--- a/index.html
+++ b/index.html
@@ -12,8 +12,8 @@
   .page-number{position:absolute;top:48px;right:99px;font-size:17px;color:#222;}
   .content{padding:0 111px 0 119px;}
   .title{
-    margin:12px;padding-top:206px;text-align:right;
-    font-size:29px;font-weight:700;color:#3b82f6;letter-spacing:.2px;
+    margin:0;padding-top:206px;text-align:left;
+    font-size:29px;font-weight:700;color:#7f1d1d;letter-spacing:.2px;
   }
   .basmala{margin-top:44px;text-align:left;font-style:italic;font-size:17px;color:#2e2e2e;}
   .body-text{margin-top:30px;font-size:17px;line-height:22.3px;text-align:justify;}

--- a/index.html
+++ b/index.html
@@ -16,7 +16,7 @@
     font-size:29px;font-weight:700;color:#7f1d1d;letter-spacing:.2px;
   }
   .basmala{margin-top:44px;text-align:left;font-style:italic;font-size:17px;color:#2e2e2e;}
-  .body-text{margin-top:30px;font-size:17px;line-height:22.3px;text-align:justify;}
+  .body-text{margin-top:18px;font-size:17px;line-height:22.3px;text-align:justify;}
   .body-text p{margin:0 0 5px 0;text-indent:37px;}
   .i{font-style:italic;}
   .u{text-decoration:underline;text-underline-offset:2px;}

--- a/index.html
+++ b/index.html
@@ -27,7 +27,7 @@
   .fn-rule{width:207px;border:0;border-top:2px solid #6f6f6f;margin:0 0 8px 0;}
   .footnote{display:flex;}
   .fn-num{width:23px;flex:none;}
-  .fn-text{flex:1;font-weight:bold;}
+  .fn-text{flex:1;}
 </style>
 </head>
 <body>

......

Every record above needs to be restated exactly.

--- a/index.html
+++ b/index.html
@@ -12,8 +12,8 @@
   .page-number{position:absolute;top:48px;right:99px;font-size:17px;color:#222;}
   .content{padding:0 111px 0 119px;}
   .title{
-    margin:12px;padding-top:206px;text-align:right;
-    font-size:29px;font-weight:700;color:#3b82f6;letter-spacing:.2px;
+    margin:0;padding-top:206px;text-align:left;
+    font-size:29px;font-weight:700;color:#7f1d1d;letter-spacing:.2px;
   }
   .basmala{margin-top:44px;text-align:left;font-style:italic;font-size:17px;color:#2e2e2e;}
   .body-text{margin-top:30px;font-size:17px;line-height:22.3px;text-align:justify;}

--- a/index.html
+++ b/index.html
@@ -16,7 +16,7 @@
     font-size:29px;font-weight:700;color:#7f1d1d;letter-spacing:.2px;
   }
   .basmala{margin-top:44px;text-align:left;font-style:italic;font-size:17px;color:#2e2e2e;}
-  .body-text{margin-top:30px;font-size:17px;line-height:22.3px;text-align:justify;}
+  .body-text{margin-top:18px;font-size:17px;line-height:22.3px;text-align:justify;}
   .body-text p{margin:0 0 5px 0;text-indent:37px;}
   .i{font-style:italic;}
   .u{text-decoration:underline;text-underline-offset:2px;}

--- a/index.html
+++ b/index.html
@@ -27,7 +27,7 @@
   .fn-rule{width:207px;border:0;border-top:2px solid #6f6f6f;margin:0 0 8px 0;}
   .footnote{display:flex;}
   .fn-num{width:23px;flex:none;}
-  .fn-text{flex:1;font-weight:bold;}
+  .fn-text{flex:1;}
 </style>
 </head>
 <body>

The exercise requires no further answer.